The proposed CLARITY Act, a pivotal piece of legislation aimed at establishing a clear market structure for digital assets, currently hangs in a precarious balance. Despite continued White House optimism, the bill's momentum has stalled, fueled by sharp disagreements within the industry and a pointed rebuke from the administration towards key crypto leaders. The unfolding drama highlights the deep divisions and the urgent need for compromise to secure the future of crypto regulation in the U.S.
White House Urges Compromise Amidst Criticism
The White House remains committed to advancing a crypto market structure bill, with Patrick Witt, Executive Director of the President’s Council of Advisors for Digital Assets, asserting it's a matter of "when, not if." Witt emphasized the necessity of compromise to achieve the 60 Senate votes required, cautioning against letting "perfect be the enemy of the good." However, he didn't shy away from criticizing Coinbase CEO Brian Armstrong's "no bill is better than a bad bill" stance, labeling it a "privilege" stemming from the current pro-crypto administration.
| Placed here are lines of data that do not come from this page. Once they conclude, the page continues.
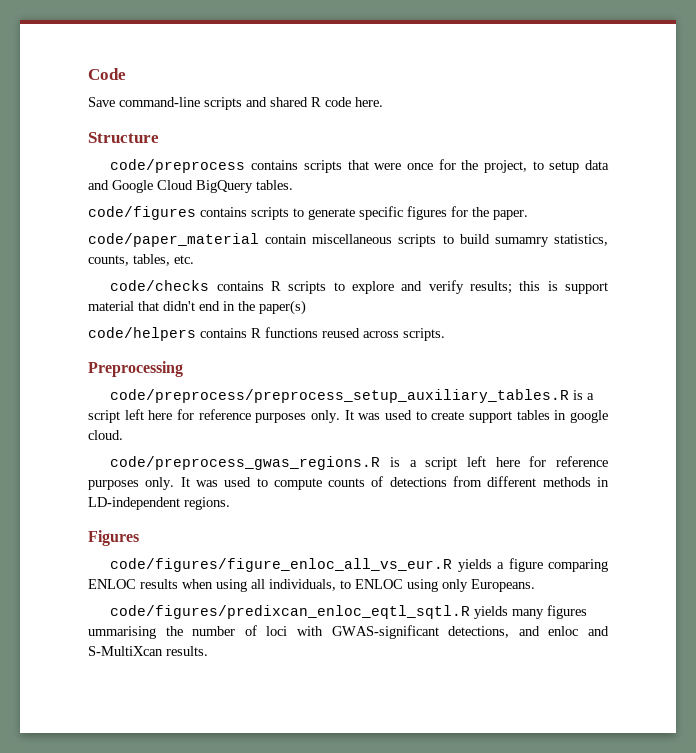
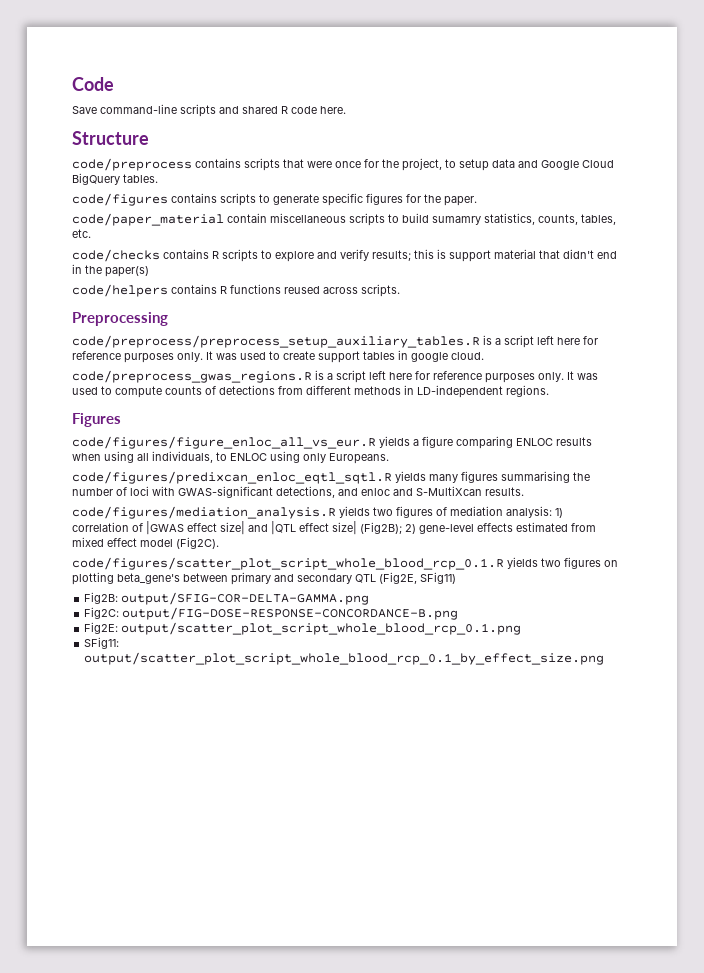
[88,626,156,639] ummarising -> [501,471,570,483] summarising
(208, 651) none -> [72,506,563,519] [72,521,596,535] [72,537,219,549] [72,557,618,570] [72,572,456,585] [84,592,370,605] [84,607,459,620] [84,622,522,635] [84,637,120,649] [84,652,605,665] // code/figures/mediation_analysis.R yields two figures of mediation analysis: 1) correlation of |GWAS effect size| and |QTL effect size| (Fig2B); 2) gene-level effects estimated from mixed effect model (Fig2C). // code/figures/scatter_plot_script_whole_blood_rcp_0.1.R yields two figures on plotting beta_gene's between primary and secondary QTL (Fig2E, SFig11) // Fig2B: output/SFIG-COR-DELTA-GAMMA.png // Fig2C: output/FIG-DOSE-RESPONSE-CONCORDANCE-B.png // Fig2E: output/scatter_plot_script_whole_blood_rcp_0.1.png // SFig11: output/scatter_plot_script_whole_blood_rcp_0.1_by_effect_size.png

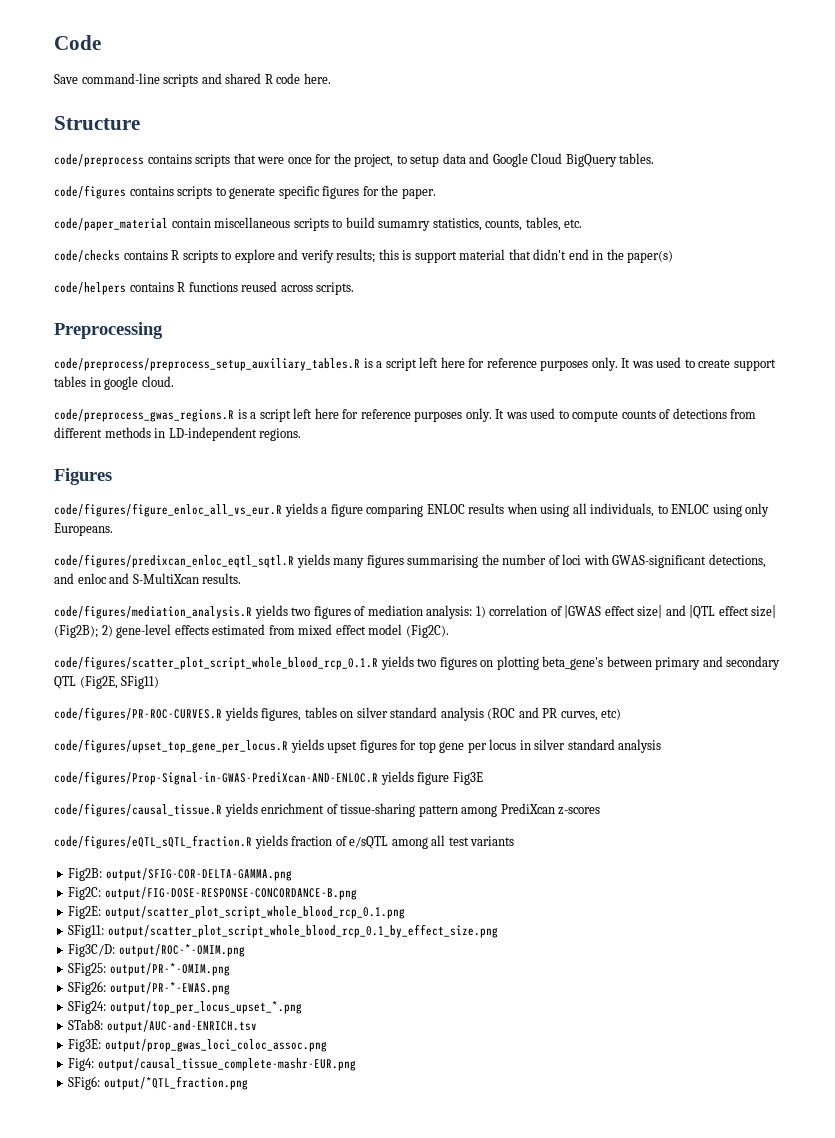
(456, 578) none -> [54,707,622,721] [54,739,662,753] [54,771,483,785] [54,803,601,817] [54,835,515,849] // code/figures/PR-ROC-CURVES.R yields figures, tables on silver standard analysis (ROC and PR curves, etc) // code/figures/upset_top_gene_per_locus.R yields upset figures for top gene per locus in silver standard analysis // code/figures/Prop-Signal-in-GWAS-PrediXcan-AND-ENLOC.R yields figure Fig3E // code/figures/causal_tissue.R yields enrichment of tissue-sharing pattern among PrediXcan z-scores // code/figures/eQTL_sQTL_fraction.R yields fraction of e/sQTL among all test variants
(605, 658) none -> [68,944,245,957] [68,963,230,976] [68,981,230,995] [68,1001,302,1014] [68,1019,257,1033] [68,1039,327,1052] [68,1058,356,1071] [68,1076,248,1090] // Fig3C/D: output/ROC-*-OMIM.png // SFig25: output/PR-*-OMIM.png // SFig26: output/PR-*-EWAS.png // SFig24: output/top_per_locus_upset_*.png // STab8: output/AUC-and-ENRICH.tsv // Fig3E: output/prop_gwas_loci_coloc_assoc.png // Fig4: output/causal_tissue_complete-mashr-EUR.png // SFig6: output/*QTL_fraction.png

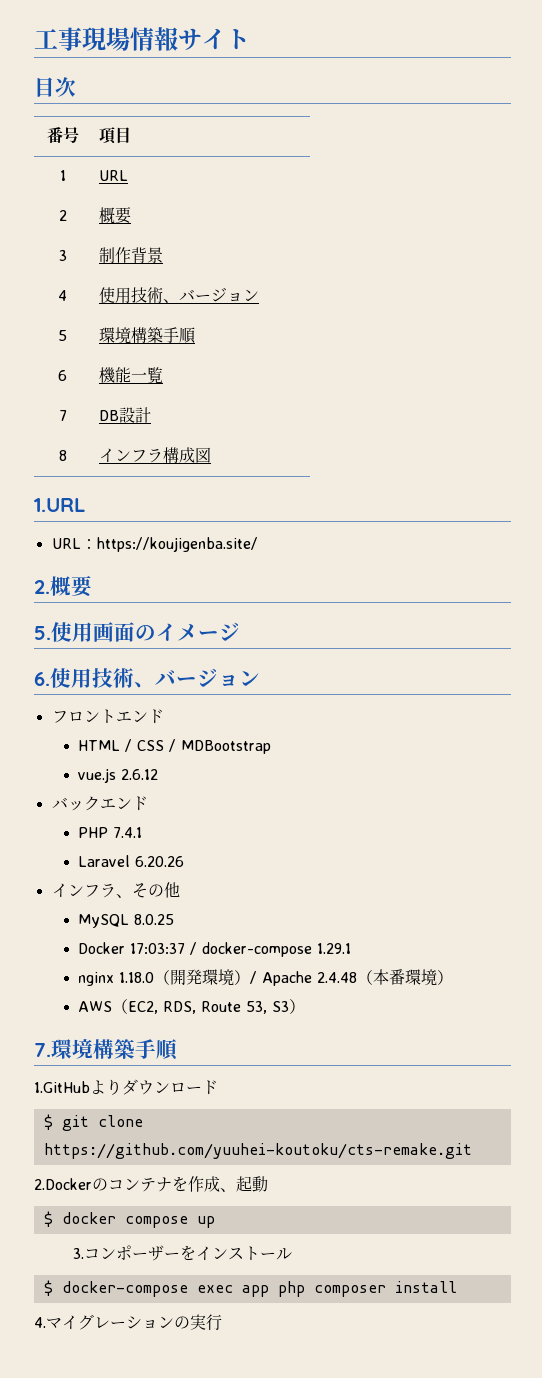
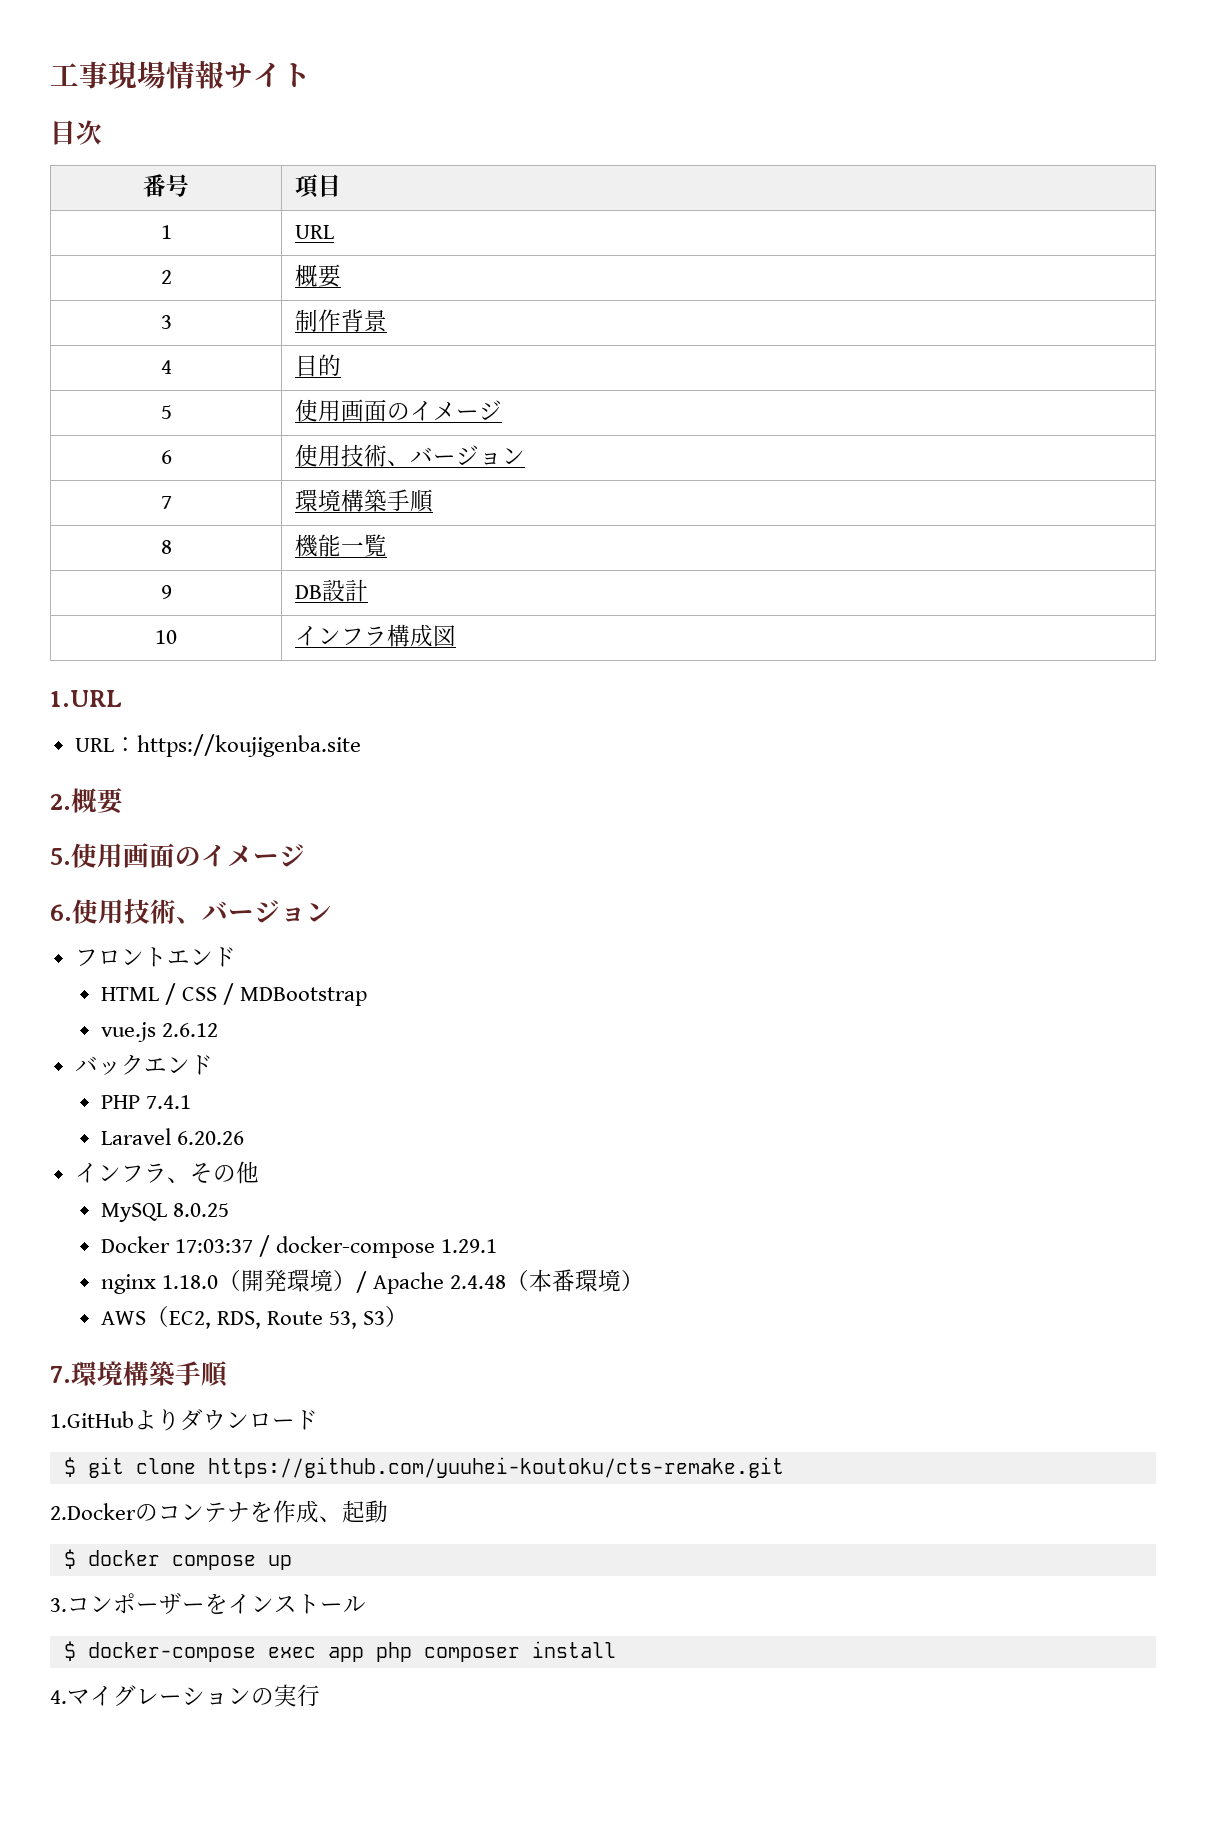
[99,287,260,304] [58,330,67,341] [99,327,197,344] [58,370,67,381] | 使用技術、バージョン // 5 | 環境構築手順 // 6 -> [295,354,342,377] [160,405,172,419] [295,399,503,422] [160,450,172,464] [295,444,526,467] [160,496,172,509] [295,489,434,513] [160,540,172,554] | 目的 // 5 | 使用画面のイメージ // 6 | 使用技術、バージョン // 7 | 環境構築手順 // 8
[58,410,67,421] 7 -> [160,585,172,599] 9
[58,450,67,461] 8 -> [155,630,177,644] 10
[96,537,258,552] https://koujigenba.site/ -> [136,734,361,757] https://koujigenba.site

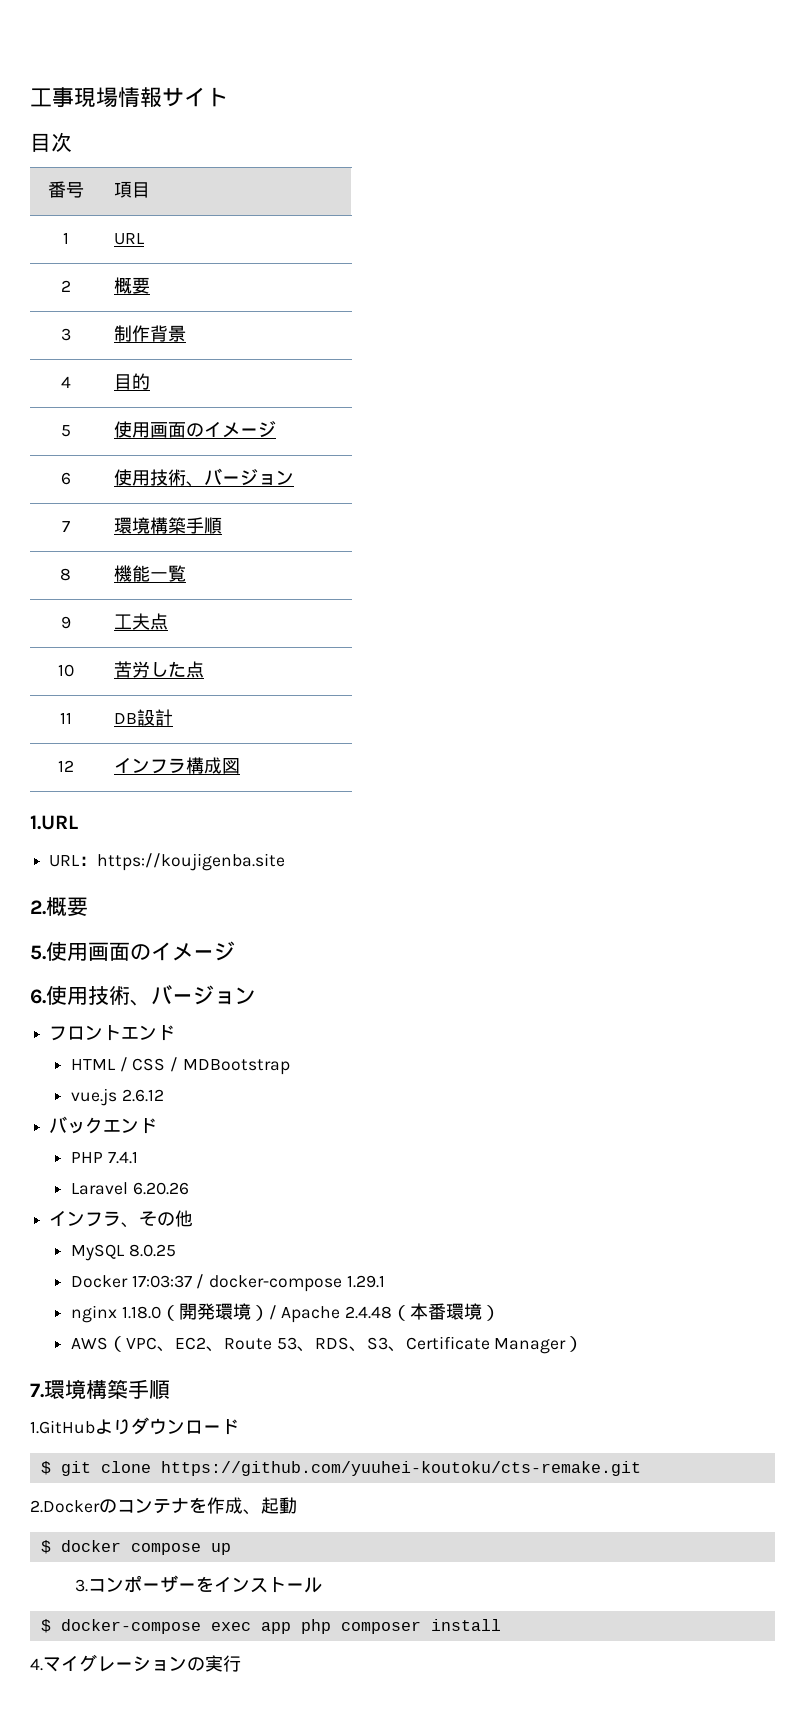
(172, 592) none -> [113,613,168,630] [57,664,74,677] [113,661,204,678] [59,712,72,724] | 工夫点 // 10 | 苦労した点 // 11
[155,630,177,644] 10 -> [57,760,74,772] 12
[169,1311,386,1329] EC2, RDS, Route 53, S3 -> [125,1336,567,1354] VPC、EC2、Route 53、RDS、S3、Certificate Manager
Witt warned that a missed opportunity could lead to more "punitive" legislation from a Democratic administration, underscoring the high stakes involved.
Industry Divided on Key Provisions
The industry itself is fragmented regarding the CLARITY Act's current draft. While some prominent figures, like Ripple's Brad Garlinghouse and Securitize's Carlos Domingo, have expressed acceptance of the Senate's proposal, others vehemently oppose specific aspects. Brian Armstrong of Coinbase has been vocal in his opposition to a ban on stablecoin yield, tokenized stocks, and decentralized finance (DeFi) provisions. Adding to the discord, Galaxy's Mike Novogratz pointed to the stablecoin yield issue as a potential deal-breaker, attributing the problem to political maneuvering by banks and lawmakers, which he believes ultimately harms the U.S. consumer.
Fading Optimism for the CLARITY Act's Passage
As the legislative path forward remains unclear, market expectations for the CLARITY Act's passage have begun to wane. Despite initial optimism from figures like SEC Chairman Paul Atkins, the lack of progress on a Senate markup has dampened spirits. Prediction markets reflect this growing uncertainty; Polymarket, which previously gave the bill a 50/50 chance of becoming law in 2026, has seen those odds drop further to 40%. The industry now watches to see if stakeholders can forge a consensus in early 2026 to revive the crucial legislation.